*** Opening INPUT RECORDS ***

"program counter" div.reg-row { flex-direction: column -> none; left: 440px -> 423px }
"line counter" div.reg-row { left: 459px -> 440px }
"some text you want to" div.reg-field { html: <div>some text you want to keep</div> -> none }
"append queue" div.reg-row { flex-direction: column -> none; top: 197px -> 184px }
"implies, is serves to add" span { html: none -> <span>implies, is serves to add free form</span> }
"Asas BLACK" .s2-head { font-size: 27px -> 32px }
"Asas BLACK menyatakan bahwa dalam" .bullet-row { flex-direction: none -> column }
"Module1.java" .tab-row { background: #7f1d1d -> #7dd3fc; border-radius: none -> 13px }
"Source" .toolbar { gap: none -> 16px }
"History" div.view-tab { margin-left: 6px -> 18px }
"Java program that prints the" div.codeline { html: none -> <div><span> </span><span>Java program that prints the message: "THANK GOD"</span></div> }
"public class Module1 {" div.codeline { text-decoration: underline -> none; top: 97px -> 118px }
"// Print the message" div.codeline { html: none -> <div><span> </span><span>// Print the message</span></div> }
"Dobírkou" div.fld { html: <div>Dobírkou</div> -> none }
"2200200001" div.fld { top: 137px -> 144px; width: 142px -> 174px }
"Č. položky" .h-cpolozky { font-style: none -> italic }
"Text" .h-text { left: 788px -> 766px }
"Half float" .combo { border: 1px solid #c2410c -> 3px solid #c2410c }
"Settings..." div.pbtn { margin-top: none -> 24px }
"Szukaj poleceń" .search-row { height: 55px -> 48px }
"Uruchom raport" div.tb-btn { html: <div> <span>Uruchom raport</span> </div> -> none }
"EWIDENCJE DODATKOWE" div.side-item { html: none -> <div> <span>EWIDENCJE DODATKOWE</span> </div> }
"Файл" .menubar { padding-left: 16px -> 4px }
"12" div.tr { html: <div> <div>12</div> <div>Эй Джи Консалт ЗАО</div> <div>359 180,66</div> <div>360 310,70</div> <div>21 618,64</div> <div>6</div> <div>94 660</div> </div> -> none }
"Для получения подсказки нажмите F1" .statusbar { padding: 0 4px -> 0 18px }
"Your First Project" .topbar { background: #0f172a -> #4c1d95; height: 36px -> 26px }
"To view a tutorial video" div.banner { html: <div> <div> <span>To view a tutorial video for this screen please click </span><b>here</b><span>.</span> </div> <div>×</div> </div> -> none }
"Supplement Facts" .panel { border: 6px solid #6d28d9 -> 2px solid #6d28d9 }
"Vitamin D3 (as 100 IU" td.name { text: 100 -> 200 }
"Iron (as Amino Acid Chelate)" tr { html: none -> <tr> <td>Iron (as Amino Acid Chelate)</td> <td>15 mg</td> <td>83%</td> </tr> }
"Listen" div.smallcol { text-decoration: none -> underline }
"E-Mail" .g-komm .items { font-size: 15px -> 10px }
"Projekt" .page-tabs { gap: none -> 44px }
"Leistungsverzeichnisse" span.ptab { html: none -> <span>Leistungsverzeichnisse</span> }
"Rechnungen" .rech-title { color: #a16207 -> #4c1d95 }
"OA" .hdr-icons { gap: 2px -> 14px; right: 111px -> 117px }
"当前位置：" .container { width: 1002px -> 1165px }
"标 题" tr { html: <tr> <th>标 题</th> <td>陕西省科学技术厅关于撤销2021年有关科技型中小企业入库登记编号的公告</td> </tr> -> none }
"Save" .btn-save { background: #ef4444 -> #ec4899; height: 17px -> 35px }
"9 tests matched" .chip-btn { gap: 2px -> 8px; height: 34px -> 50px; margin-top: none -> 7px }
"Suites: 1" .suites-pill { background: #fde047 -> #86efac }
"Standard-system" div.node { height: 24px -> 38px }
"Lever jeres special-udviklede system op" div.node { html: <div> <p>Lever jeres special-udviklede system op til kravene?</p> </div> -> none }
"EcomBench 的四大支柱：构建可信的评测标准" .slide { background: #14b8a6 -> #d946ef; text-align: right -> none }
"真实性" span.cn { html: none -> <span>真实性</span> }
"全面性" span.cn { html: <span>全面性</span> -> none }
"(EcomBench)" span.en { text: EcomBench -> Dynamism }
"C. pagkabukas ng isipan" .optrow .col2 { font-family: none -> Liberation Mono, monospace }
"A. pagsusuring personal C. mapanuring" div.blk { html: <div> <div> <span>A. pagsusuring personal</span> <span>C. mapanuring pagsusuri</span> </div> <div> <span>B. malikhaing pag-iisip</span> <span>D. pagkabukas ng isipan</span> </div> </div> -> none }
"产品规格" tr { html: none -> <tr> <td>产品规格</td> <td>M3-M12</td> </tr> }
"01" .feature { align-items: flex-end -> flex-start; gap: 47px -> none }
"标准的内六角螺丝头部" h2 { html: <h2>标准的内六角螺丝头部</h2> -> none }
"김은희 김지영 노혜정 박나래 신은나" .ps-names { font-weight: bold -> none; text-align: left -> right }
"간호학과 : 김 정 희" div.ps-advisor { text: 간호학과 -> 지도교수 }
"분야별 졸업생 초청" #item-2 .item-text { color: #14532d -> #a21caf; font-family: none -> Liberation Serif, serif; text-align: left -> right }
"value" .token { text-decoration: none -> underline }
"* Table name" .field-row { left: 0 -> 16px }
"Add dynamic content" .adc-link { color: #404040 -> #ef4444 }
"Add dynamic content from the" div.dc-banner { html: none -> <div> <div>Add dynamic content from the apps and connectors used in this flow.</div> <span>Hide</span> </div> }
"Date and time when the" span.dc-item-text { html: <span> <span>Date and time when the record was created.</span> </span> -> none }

*** Closing INPUT RECORDS ***

» **BRIEF**: Starting from the line containing "-> <tr> <td>产品规格</td>", repeat each line through the end of the entries, exactly.

» **SOLUTION TO THIS EXERCISE**:
"产品规格" tr { html: none -> <tr> <td>产品规格</td> <td>M3-M12</td> </tr> }
"01" .feature { align-items: flex-end -> flex-start; gap: 47px -> none }
"标准的内六角螺丝头部" h2 { html: <h2>标准的内六角螺丝头部</h2> -> none }
"김은희 김지영 노혜정 박나래 신은나" .ps-names { font-weight: bold -> none; text-align: left -> right }
"간호학과 : 김 정 희" div.ps-advisor { text: 간호학과 -> 지도교수 }
"분야별 졸업생 초청" #item-2 .item-text { color: #14532d -> #a21caf; font-family: none -> Liberation Serif, serif; text-align: left -> right }
"value" .token { text-decoration: none -> underline }
"* Table name" .field-row { left: 0 -> 16px }
"Add dynamic content" .adc-link { color: #404040 -> #ef4444 }
"Add dynamic content from the" div.dc-banner { html: none -> <div> <div>Add dynamic content from the apps and connectors used in this flow.</div> <span>Hide</span> </div> }
"Date and time when the" span.dc-item-text { html: <span> <span>Date and time when the record was created.</span> </span> -> none }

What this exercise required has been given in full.